Frequently asked questions

What is a passing score on the TExES Core Subjects EC-6?

Each of the five subject exams is scored from 100 to 300, and you need at least 240 on every one to pass. There is no averaging, so a high mark in one subject cannot offset a fail in another. You must clear 240 on all five subjects to pass the 391.

Can you take the TExES Core Subjects EC-6 subjects separately?

Yes. Because each subject is scored independently and your best attempt is retained, you can pass subjects in different sittings. Many candidates take all five at once, then re-sit only the subjects they missed. There is a 30 day wait before any retake, and attempts are capped at 5 without a state waiver.

How hard is the TExES Core Subjects EC-6?

The challenge is breadth more than depth. You cover five subjects and answer 210 questions in a roughly 5 hour appointment, so stamina and pacing matter as much as content knowledge. Score retention softens the difficulty, letting you focus a retake on a single weak subject instead of the whole exam.

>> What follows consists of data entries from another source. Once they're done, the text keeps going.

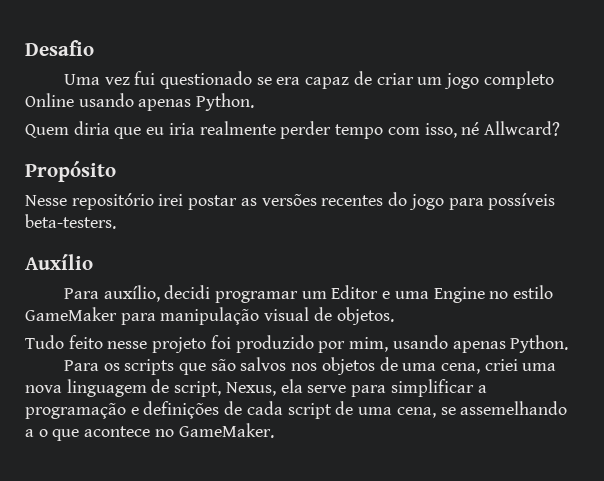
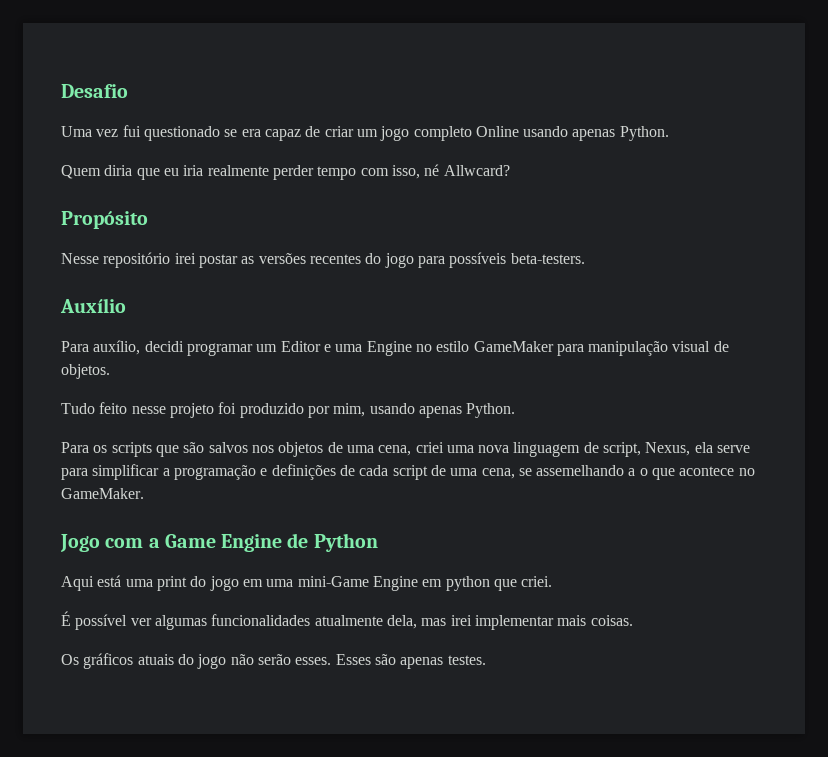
+ Jogo com a Game Engine de Python
+ Aqui está uma print do jogo em uma mini-Game Engine em python que criei.
+ É possível ver algumas funcionalidades atualmente dela, mas irei implementar mais coisas.
+ Os gráficos atuais do jogo não serão esses. Esses são apenas testes.

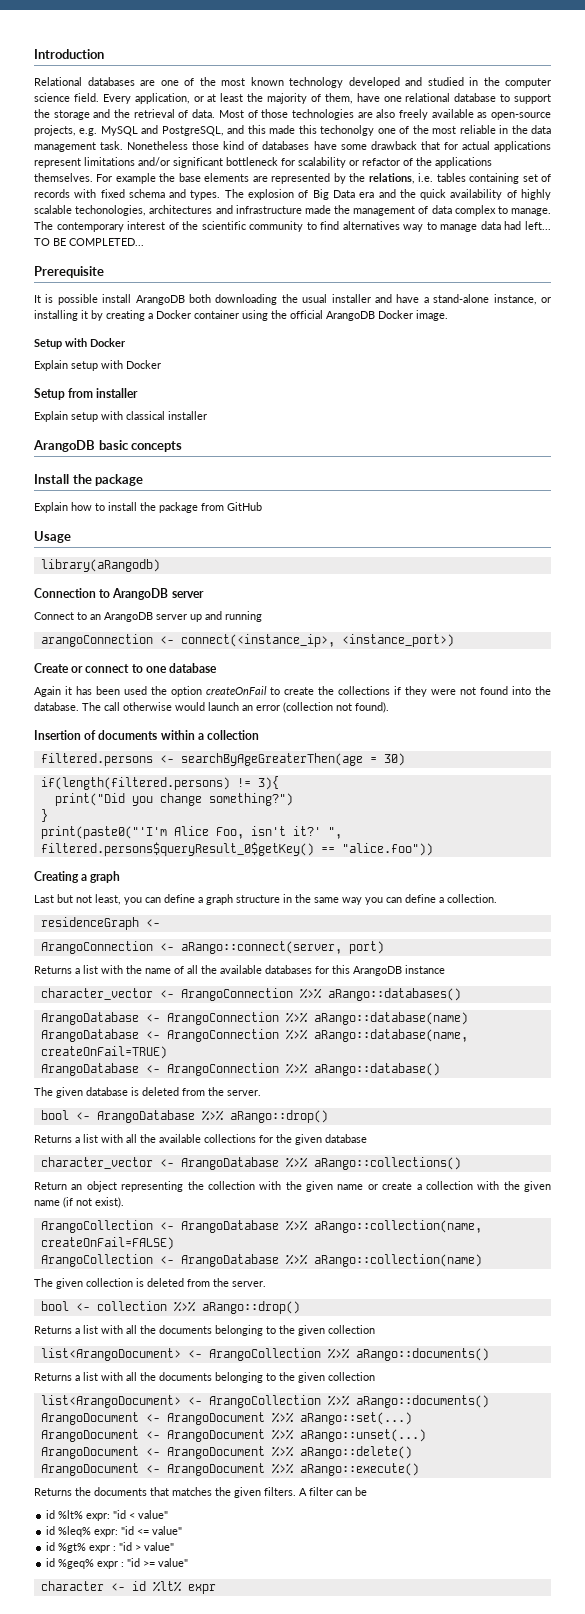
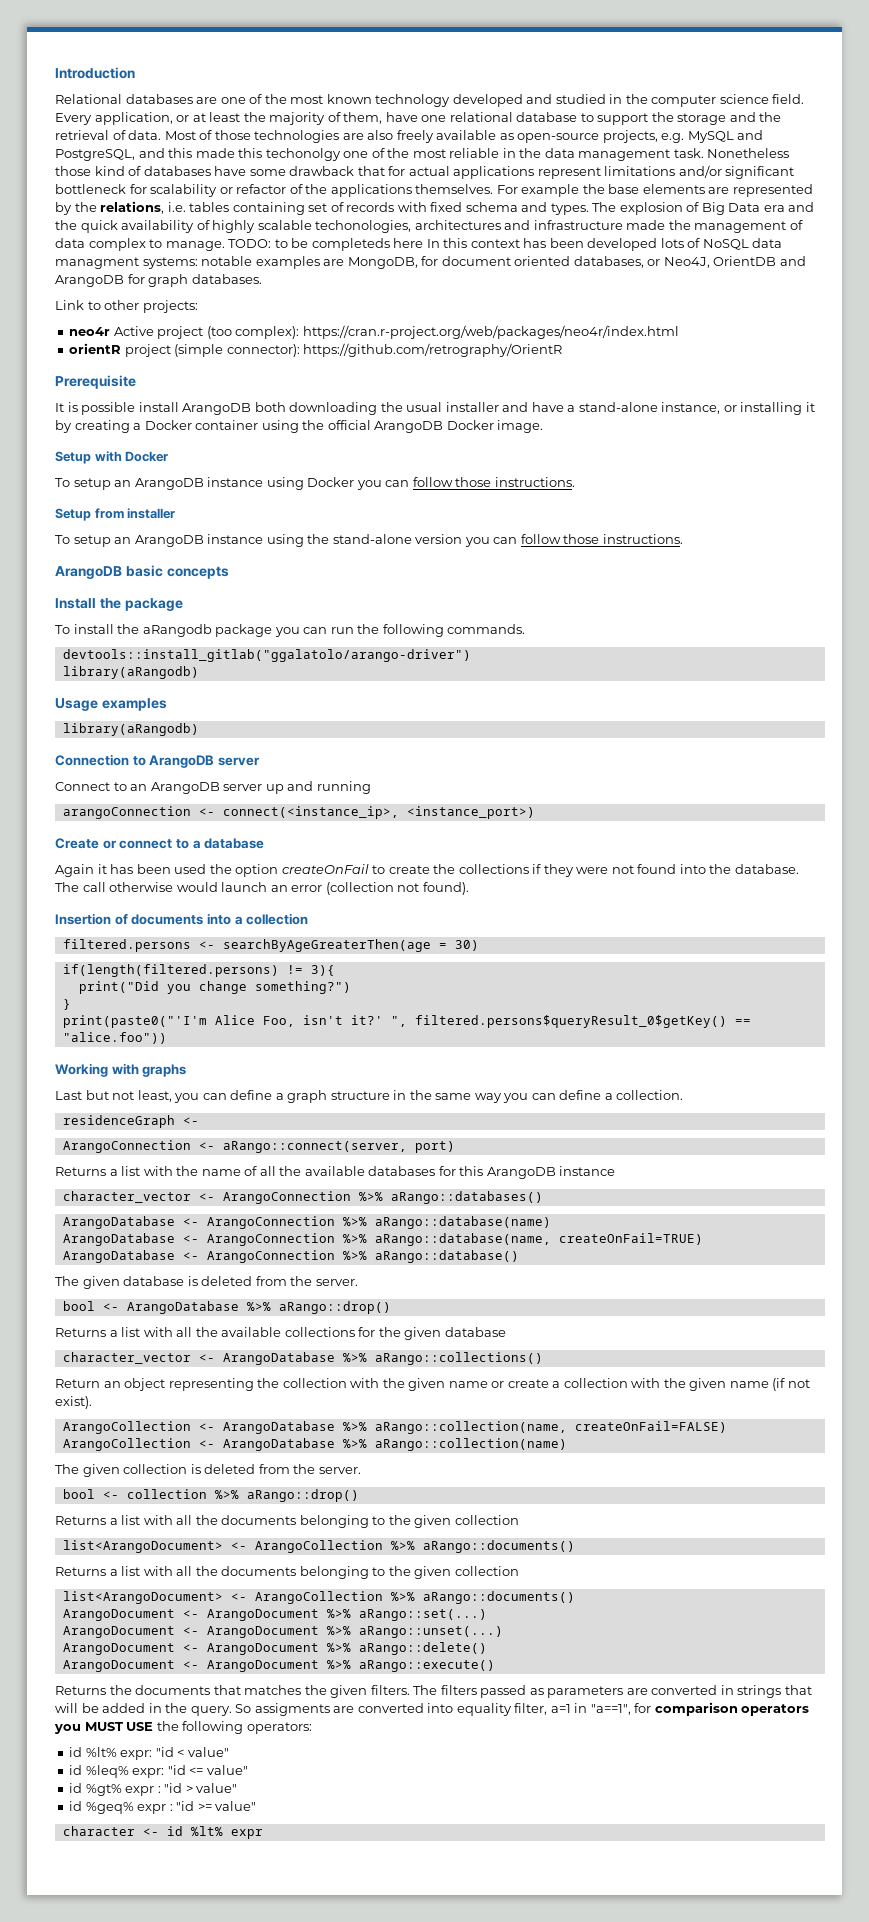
- The contemporary interest of the scientific community to find alternatives way to manage data had left... TO BE COMPLETED...
+ TODO: to be completeds here In this context has been developed lots of NoSQL data managment systems: notable examples are MongoDB, for document oriented databases, or Neo4J, OrientDB and ArangoDB for graph databases.
+ Link to other projects:
+ neo4r Active project (too complex): https://cran.r-project.org/web/packages/neo4r/index.html
+ orientR project (simple connector): https://github.com/retrography/OrientR
- Explain setup with Docker
+ To setup an ArangoDB instance using Docker you can follow those instructions.
  Setup from installer
- Explain setup with classical installer
+ To setup an ArangoDB instance using the stand-alone version you can follow those instructions.
- Explain how to install the package from GitHub
+ To install the aRangodb package you can run the following commands.
+ devtools::install_gitlab("ggalatolo/arango-driver")
+ library(aRangodb)
- Usage
+ Usage examples
- Create or connect to one database
+ Create or connect to a database
- Insertion of documents within a collection
+ Insertion of documents into a collection
- Creating a graph
+ Working with graphs
- A filter can be
+ The filters passed as parameters are converted in strings that will be added in the query. So assigments are converted into equality filter, a=1 in "a==1", for comparison operators you MUST USE the following operators:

Is the Science of Teaching Reading part of the 391?

No. The Science of Teaching Reading (293) is a separate, additional exam required for EC-6 certification. It is not one of the five subject codes in the 391, and you must pass it on its own in addition to passing all five Core Subjects exams. Budget separate study time for it.

This guide is for study planning only and is not affiliated with or endorsed by the Texas Education Agency or Pearson.